## Assignment
The answer is a stretch of the material below, returned exactly: the line containing "- Keeping the Old Tech Alive", the line containing "in Your Lap", and all lines between.

## Source material
"""

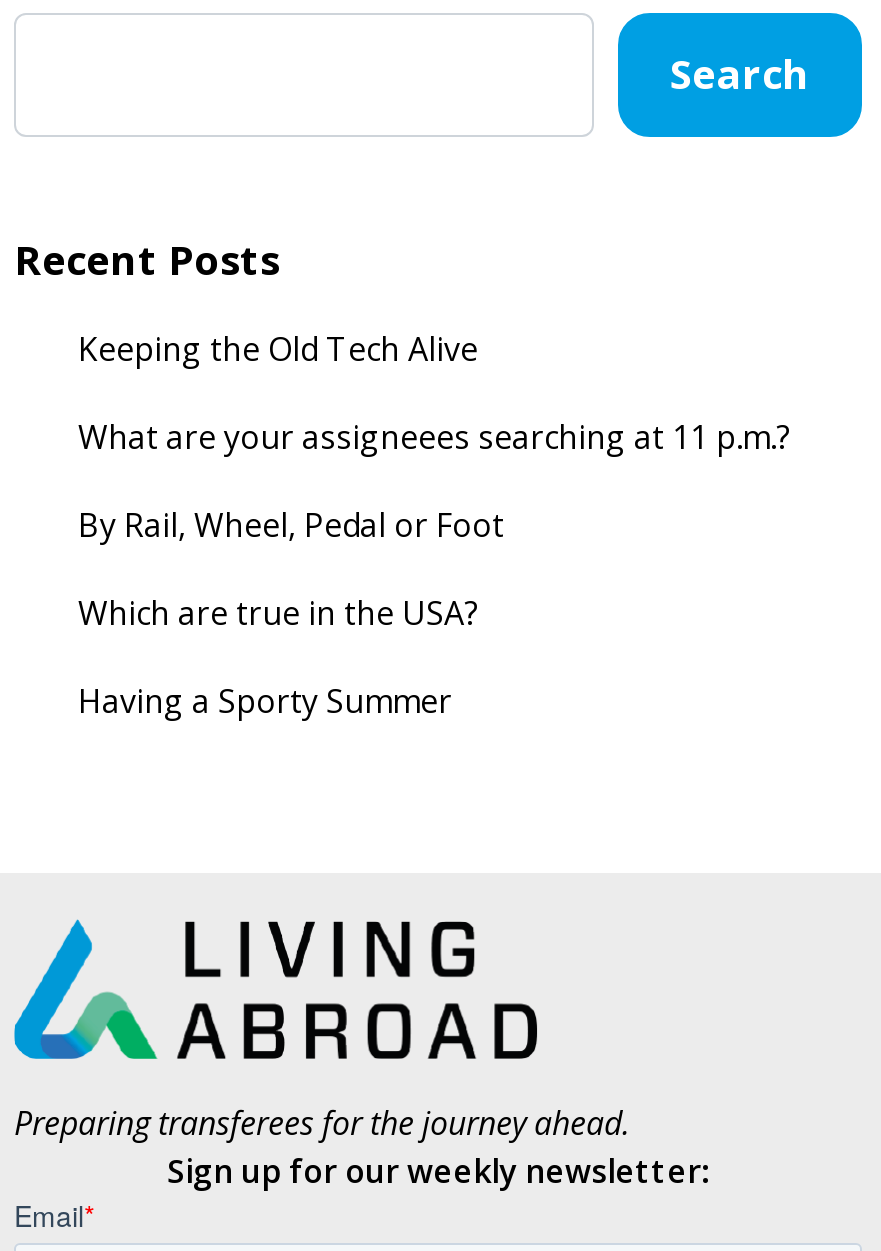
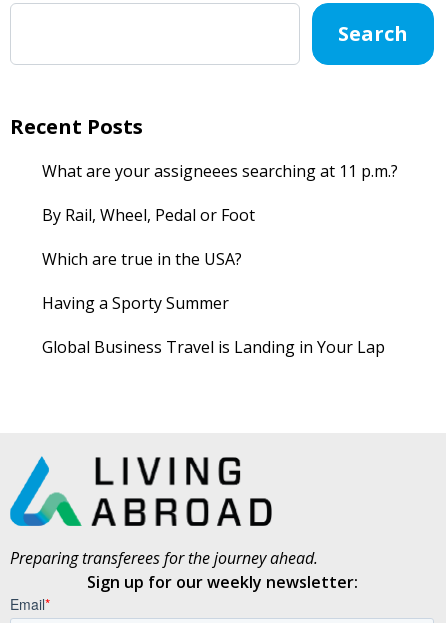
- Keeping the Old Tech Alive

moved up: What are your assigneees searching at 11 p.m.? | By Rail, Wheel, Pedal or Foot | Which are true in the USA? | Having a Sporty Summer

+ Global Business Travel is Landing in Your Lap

"""
"""

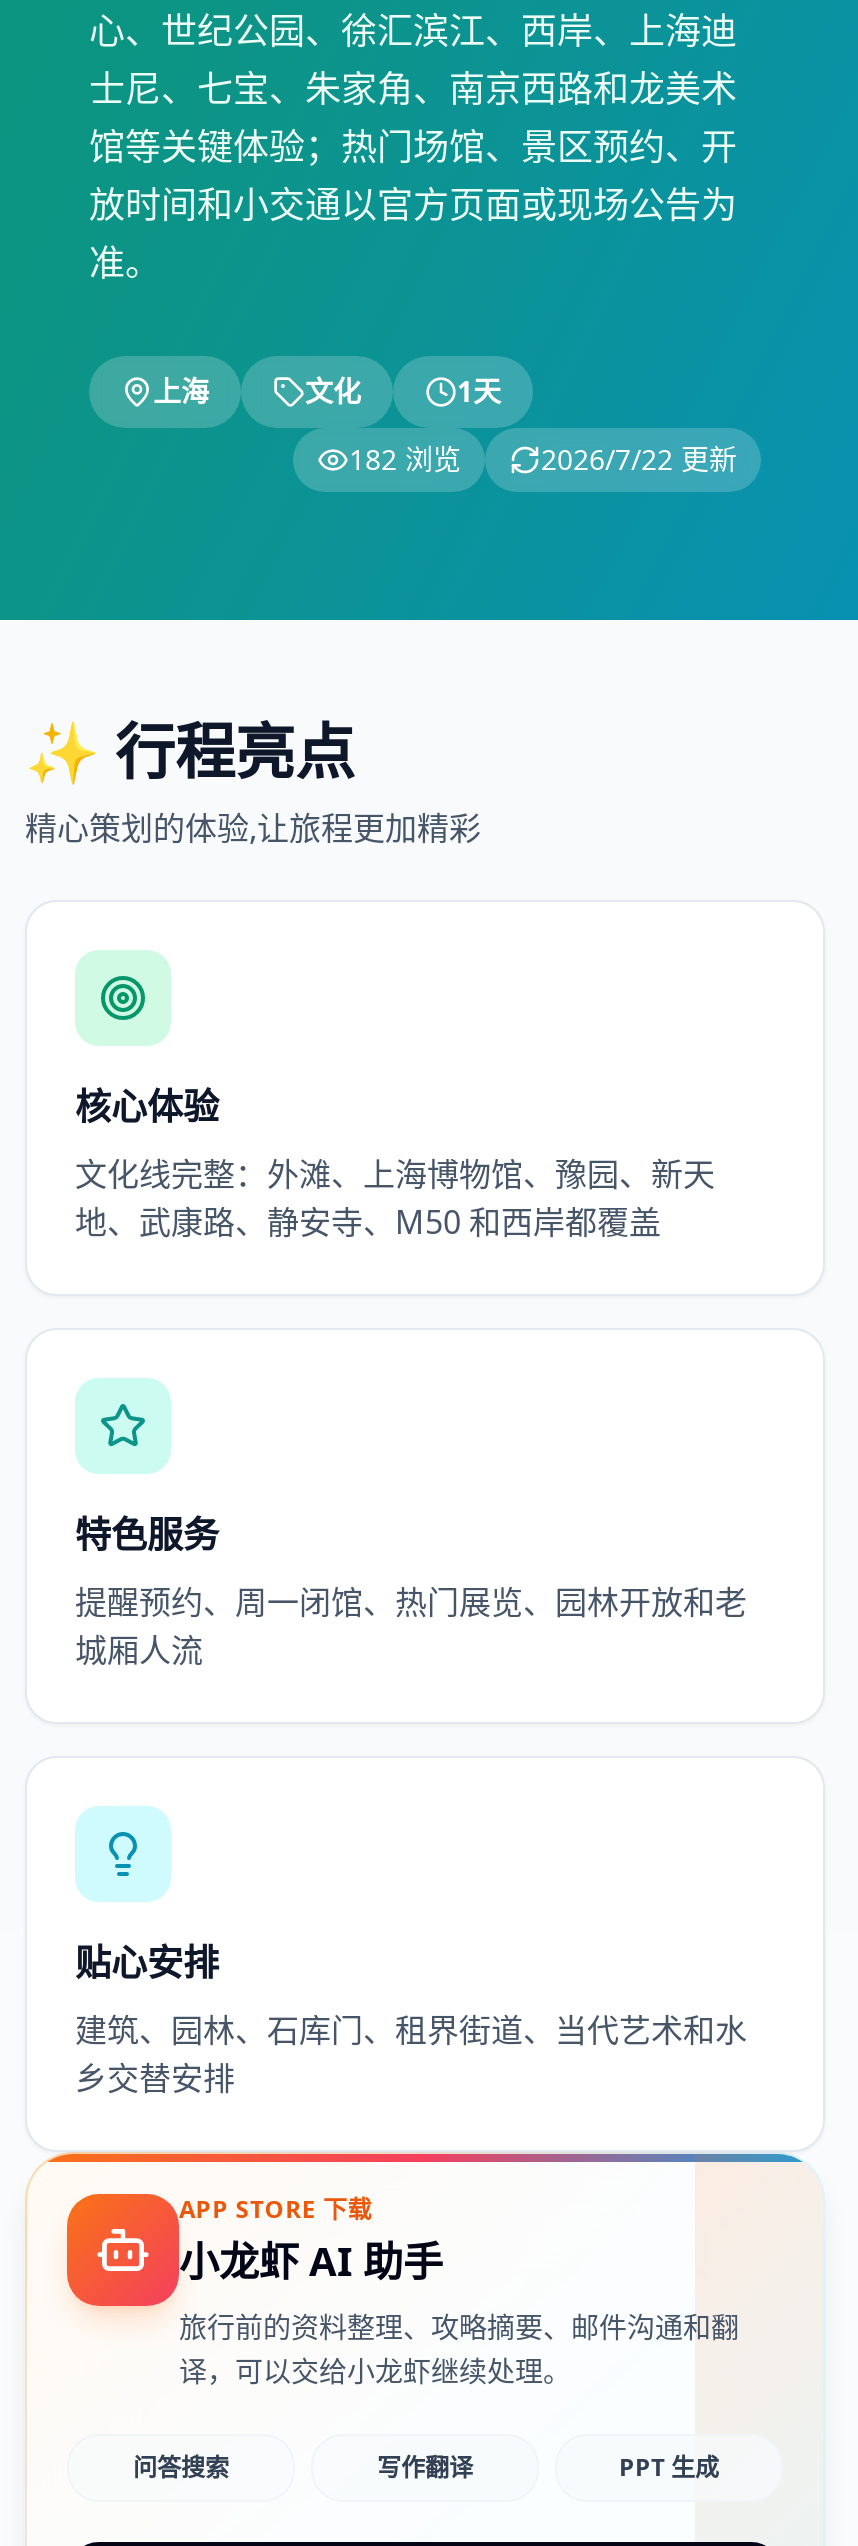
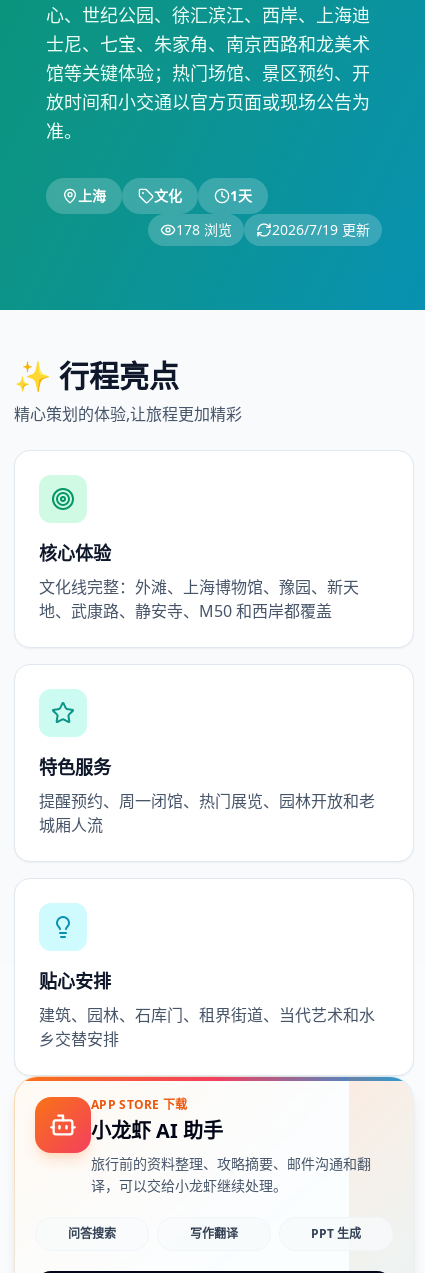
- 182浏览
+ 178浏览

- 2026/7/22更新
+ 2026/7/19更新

"""

## Worked solution
- Keeping the Old Tech Alive

moved up: What are your assigneees searching at 11 p.m.? | By Rail, Wheel, Pedal or Foot | Which are true in the USA? | Having a Sporty Summer

+ Global Business Travel is Landing in Your Lap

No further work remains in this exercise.